For indeed, in 1943, Commander Russell Flint was in command of a motor launch as it made its way south towards Fort Augustus at 25 knots when:

"there was the most terrific jolt. Everybody was knocked back. And then we looked for'ard. And there it was. There was a very large animal form disappeared in a flurry of water. It was definitely a living creature - certainly not debris or anything like that."

Flint sent this message to the Admiralty:

"Regret to inform your Lordships, damage to starboard bow following collision with Loch Ness Monster. Proceeding at reduced speed to Fort Augustus."

For which he received a "bit of a blast" when he got back to HQ. Cynics may reply Flint was just covering up some botched navigation. I won't pretend to have all the answers and just class it as an interesting story from those dark, war torn years.



  1. Chasing Leviathan6 December 2012 at 12:04

    I don't suppose anyone has been able to track down a copy of the Hamburger Illustrierte article have they? I've been looking for it for a while as I'm very keen to know exactly what the not-so-good Doctor had to say on the subject, but so far without success. Any help would be greatly appreciated.

    1. Ulrich Magin would be a good bet to find out ... anyone know his contact details?

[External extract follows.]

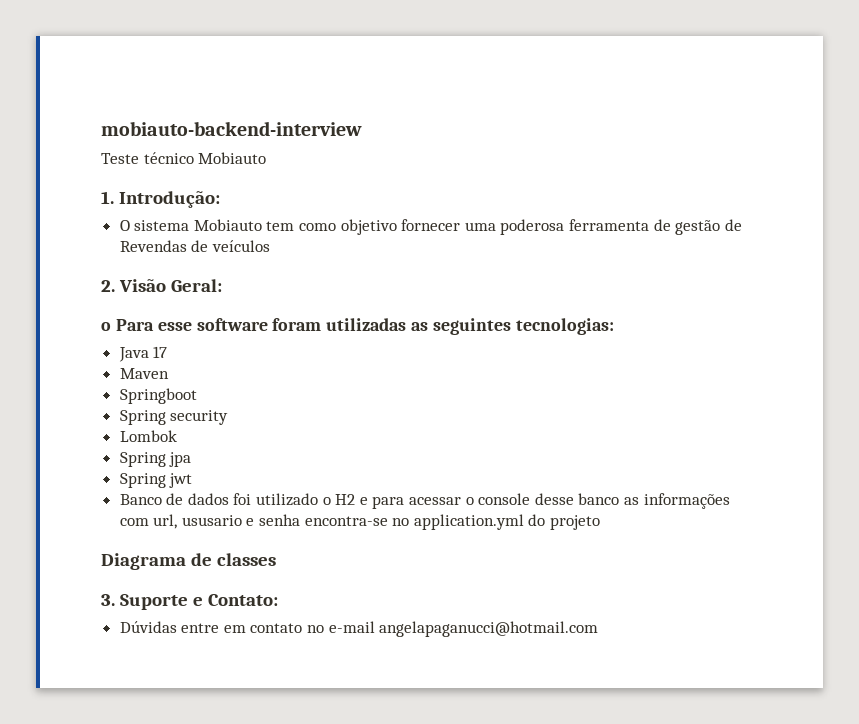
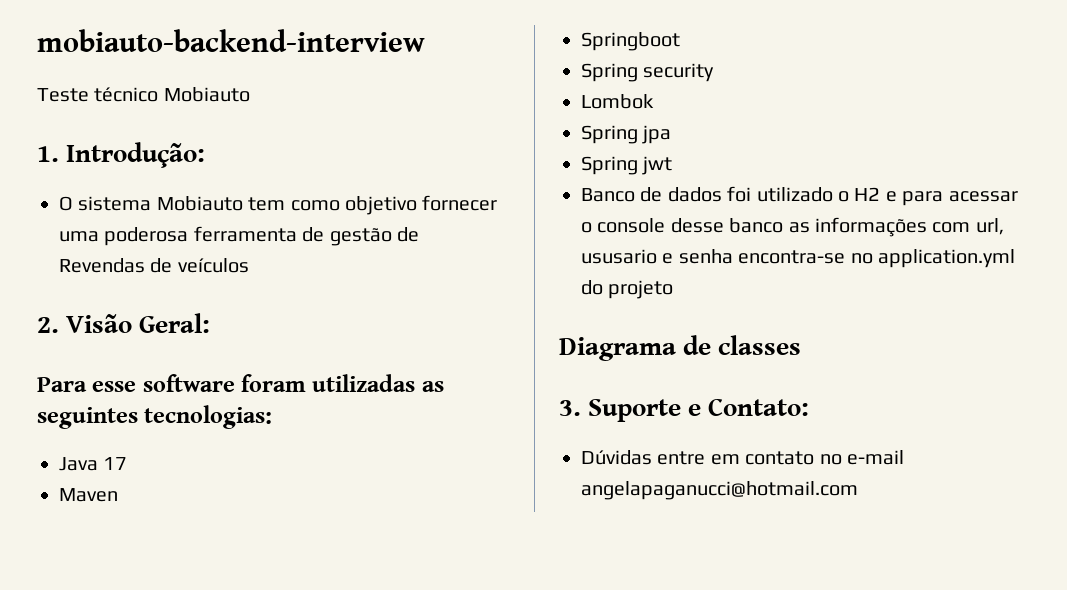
- o Para esse software foram utilizadas as seguintes tecnologias:
+ Para esse software foram utilizadas as seguintes tecnologias:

  2. I'll wager a dram that Commander Flint was showing off by passing close to Point Clair when the submerged rock marker buoy had been removed to confuse the Gerries.

    1. Its quite clear that his boat hit a swimming deer. They can get quite big if affected by heat haze.

    2. So how does a deer increase in size with the ambient temperature? :)

  3. My apologies GB I was joking using a couple of the usual debunking themes.

    1. Pete, I think my smiley at the end was an indication that I suspected your tounge in cheek!

    2. Oops I slipped up there. Yea I can see it now. I can blame that cluster of dead pixels on my monitor for missing it earlier. OK I gotta come clean, my monitor is fine.

  4. Pete,
    I don't know how many times you have sailed through the Caledonian Canal but the shortest route through Loch Ness is along the NW shoreline, and the rock at 57.1866N 4.6173W is at least 40 metres from the shore, where the depth is normally safe for navigation. Except for there.

    1. I agree it's a feasible theory to explain the incident. He could have damaged the boat in many ways and he callously left poor old Nessie to take the blame.